The algorithm has time-complexity of O(N(logN)).

Vacancy and Interstitial Clusters

We use union find datastructure to keep the clusters efficiently. The annihilated interstitials and vacancies also contribute to the clustering, so that crowdions, complex ring structures etc. can be grouped in the same cluster.

Features for Pattern Matching

For each cluster we find histograms of the angles of each triplets in the cluster, histogram of pair of distances and histogram of adjacency of each node. The techniques are taken from graph theory and topography. We also define the coordinates of the clusters in their Eigen basis so that different distance measures like Hausdorff distance etc. can be used. However, the much efficient histogram matching especially for angles is found to be effective for matching clusters and classifying them. The histogram matching is also resilient to noise compared to strict distance measures.

Comparison of Features

We found different histogram distances to be equally effective. We are using Chi-square distance.

Dimensionality

We are using principle component analysis with singular value decomposition, to find the Eigen like basis and idea of dimensionality for cascades, subcascades as well as clusters.

Subcascades

We are using DBSCAN algorithm for vacancies to find the vacancy density clusters. We find the impact of a subcascade as the number of vacancies in the cluster. We found the density based clustering with some obvious tweaking (ignoring very less impact subcascades) to be a good measure of subcascading and its impact measure.

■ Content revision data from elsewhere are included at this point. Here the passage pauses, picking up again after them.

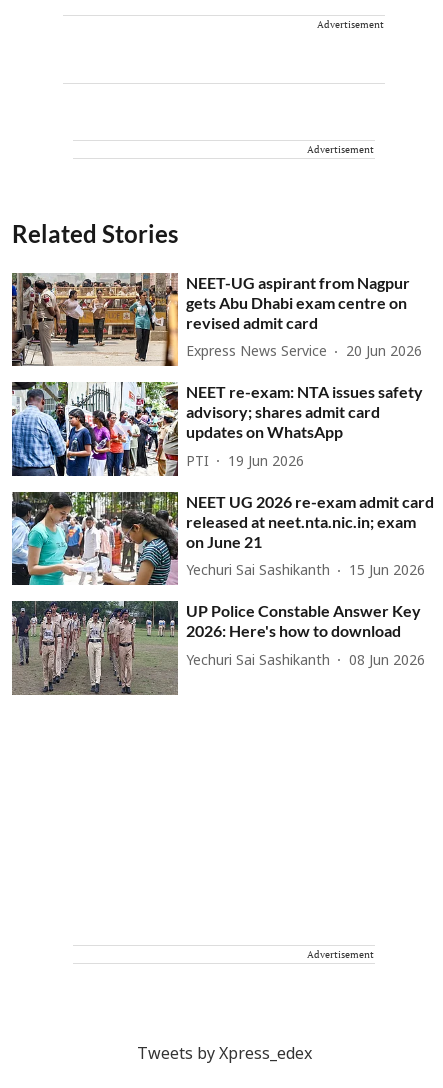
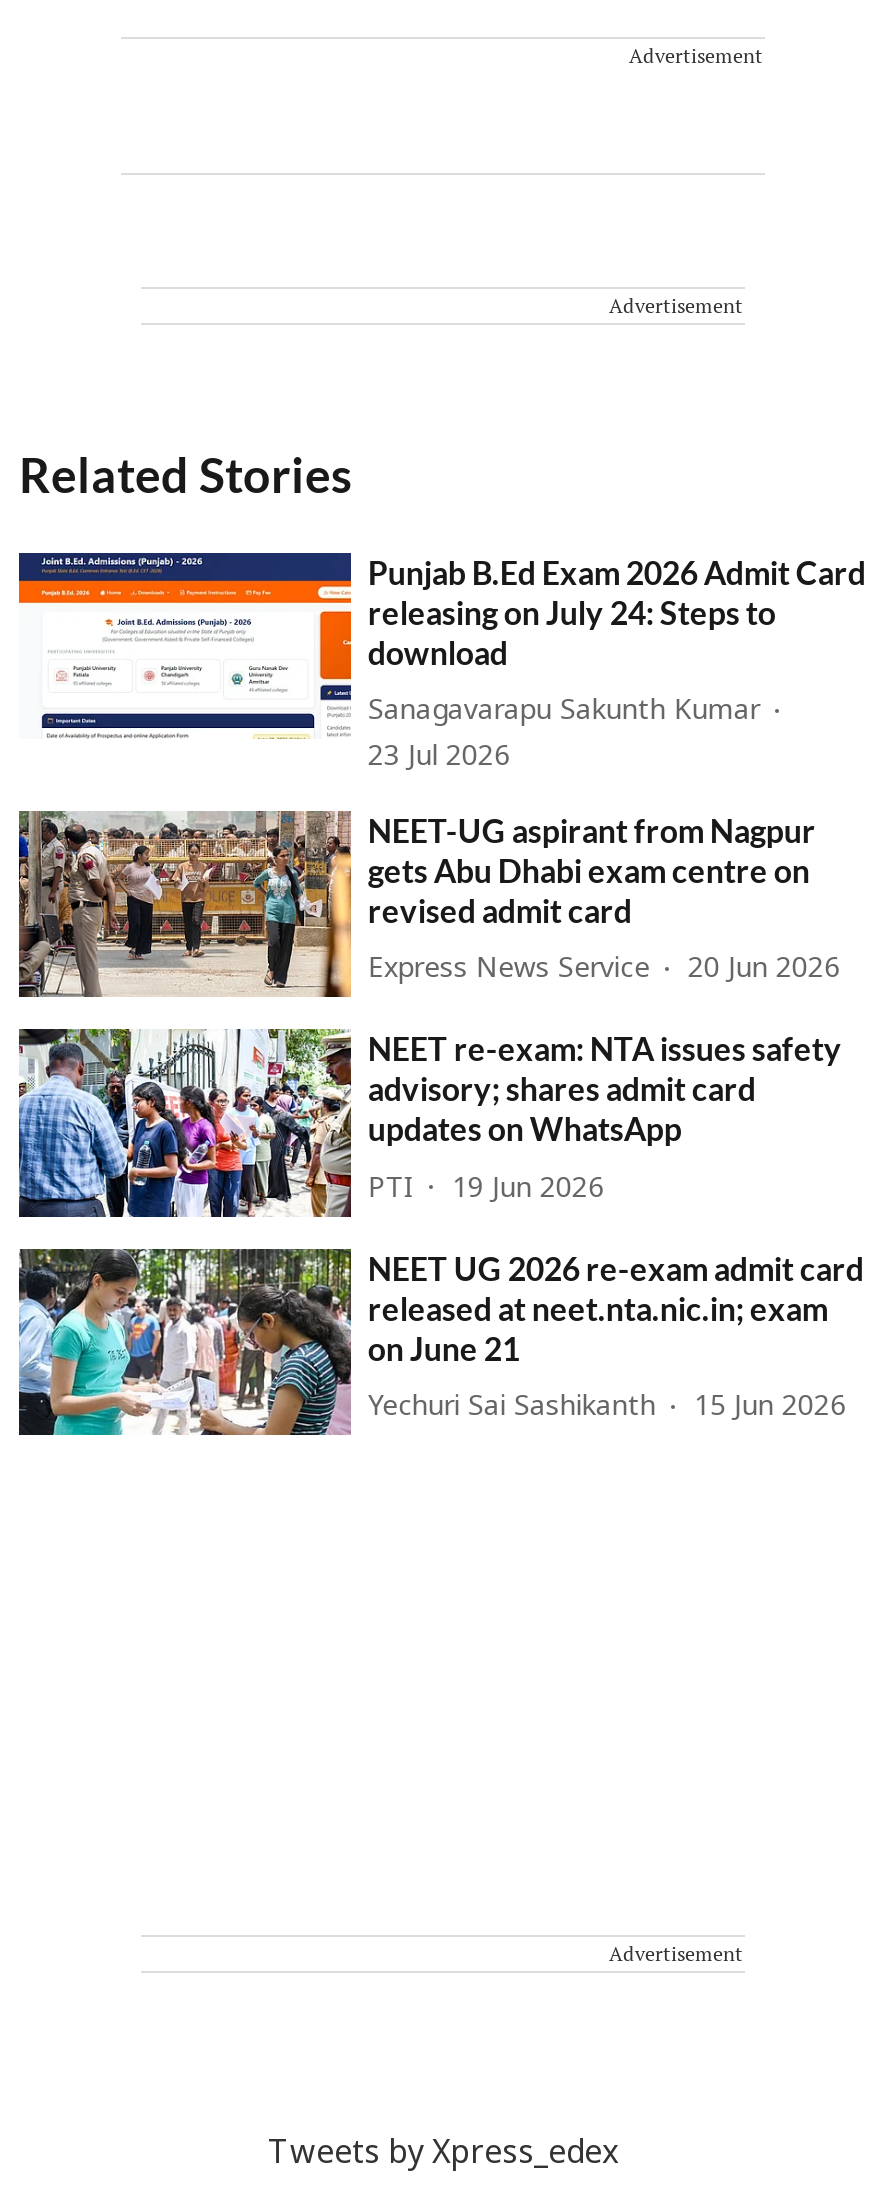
+ [image]
+ Punjab B.Ed Exam 2026 Admit Card
+ releasing on July 24: Steps to
+ download
+ Sanagavarapu Sakunth Kumar
+ 23 Jul 2026

moved down: [image] | NEET-UG aspirant from Nagpur | gets Abu Dhabi exam centre on | ... | Yechuri Sai Sashikanth | 15 Jun 2026

- [image]
- UP Police Constable Answer Key
- 2026: Here's how to download
- Yechuri Sai Sashikanth
- 08 Jun 2026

Classification and Dimensionality Reduction

We use UMAP and t-SNE for dimensionality reduction on the cluster features found for pattern matching. We use these embeddings for plotting and to find the classification with HDBSCAN algorithm.

Contributions

Contributions are welcome in the form of suggestions, ideas, code, bug fixes, constructive feedback. To begin understanding the implementation of algorithms in the post-processor, you can check tests written in the csaransh-pp/test directory.

The current direction for web interface is to add help to different sections, add more interactions to plots and improve the efficiency of the interface by splitting the single webpack js file into different bundles.

Check issues for more specific contributions.